This separation between "backend sampling" and "backend dist" is not really necessary.

I think a more generic approach that does not require to use a separate --backend-dist argument is like this:

Define a sampler sequence as we normally do on master: A->B->C->D->E. For example, the default chain that we have is:

sampler chain: logits -> logit-bias -> penalties -> dry -> top-n-sigma -> top-k -> typical -> top-p -> min-p -> xtc -> temp-ext -> dist

Note that we don't treat the dist sampler specially - it's just a regular sampler

If the --backend-sampling parameter is not passed, we do normal CPU-based sampling as usual

If the --backend-sampling parameter is passed, then we iterate over the sampler sequence from the start and find the longest chain of samplers that are supported by the backend. For example, if A, B, C, E are supported by the backend but D is not, then the backend sampling chain would be A->B->C and the remaining CPU chain will be D->E.
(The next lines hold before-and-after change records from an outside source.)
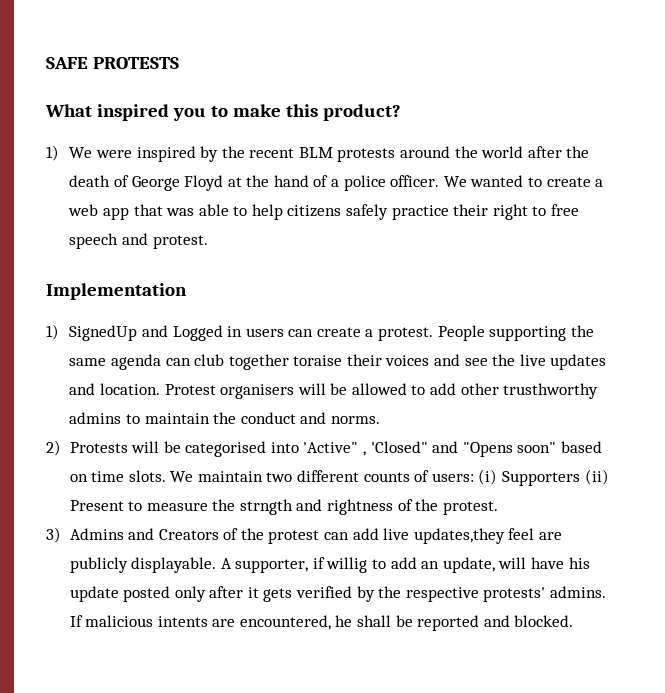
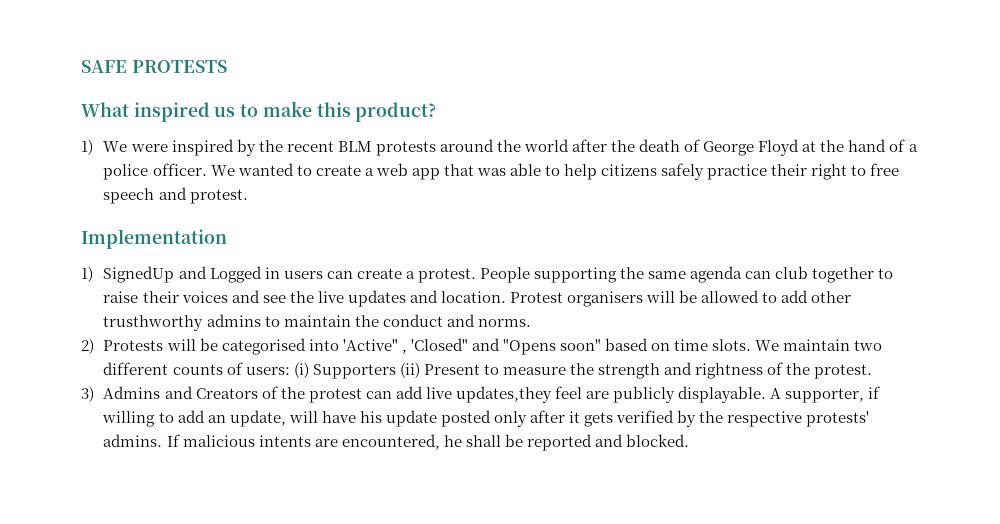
- What inspired you to make this product?
+ What inspired us to make this product?
- People supporting the same agenda can club together toraise their voices and see the live updates and location.
+ People supporting the same agenda can club together to raise their voices and see the live updates and location.
- We maintain two different counts of users: (i) Supporters (ii) Present to measure the strngth and rightness of the protest.
+ We maintain two different counts of users: (i) Supporters (ii) Present to measure the strength and rightness of the protest.
- A supporter, if willig to add an update, will have his update posted only after it gets verified by the respective protests' admins.
+ A supporter, if willing to add an update, will have his update posted only after it gets verified by the respective protests' admins.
By "supported by the backend" we mean that there is a corresponding llama_sampler_backend_ function to create the backend sampler. It does not mean to necessarily have all the ggml operators implemented by the backend.
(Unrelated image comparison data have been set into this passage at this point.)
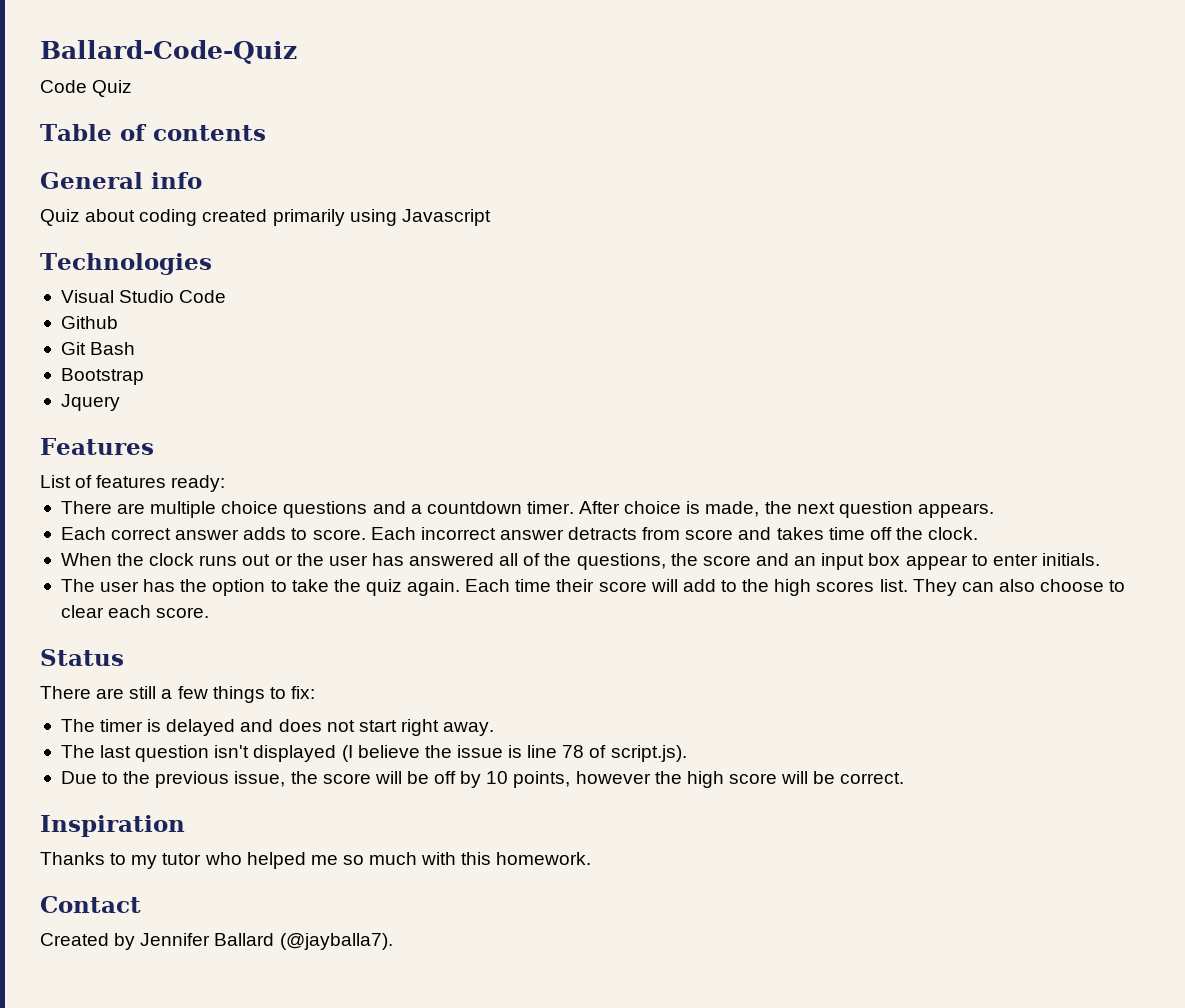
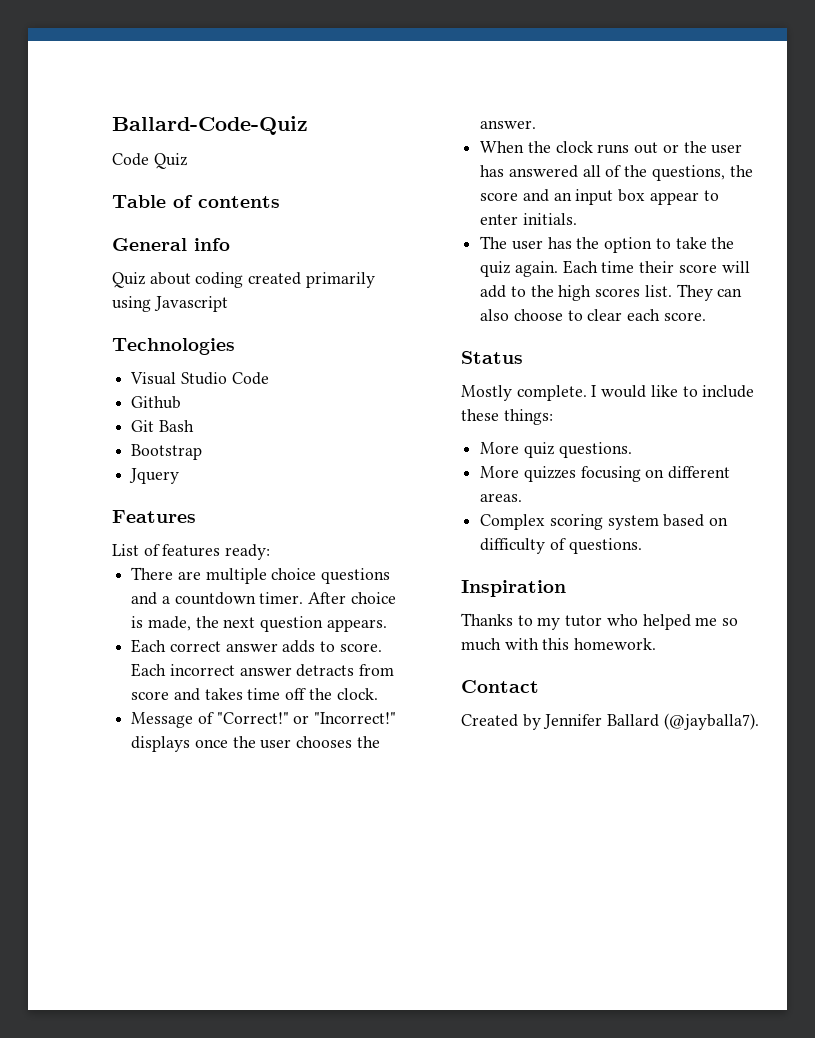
+ Message of "Correct!" or "Incorrect!" displays once the user chooses the answer.
- There are still a few things to fix:
- The timer is delayed and does not start right away.
- The last question isn't displayed (I believe the issue is line 78 of script.js).
- Due to the previous issue, the score will be off by 10 points, however the high score will be correct.
+ Mostly complete. I would like to include these things:
+ More quiz questions.
+ More quizzes focusing on different areas.
+ Complex scoring system based on difficulty of questions.

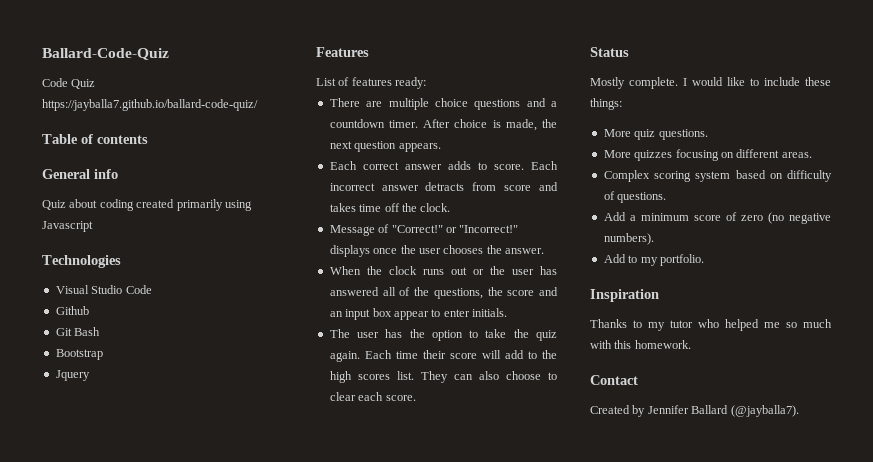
- Code Quiz
+ Code Quiz https://jayballa7.github.io/ballard-code-quiz/
+ Add a minimum score of zero (no negative numbers).
+ Add to my portfolio.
The struct common_sampler can be extended to maintain references to both the backend and the CPU sampling chains. The logic for the construction of the 2 chains will be implemented within common_sampler_init as described in the previous point. It's allowed for the CPU sampling chain to be empty - this means that all the sampling is done on the GPU using the backend chain.

I've added 9e5e09d to address this. The commit contains some notes about this and I've updated this PRs main comment with a configuration section and examples using llama-cli and llama-server.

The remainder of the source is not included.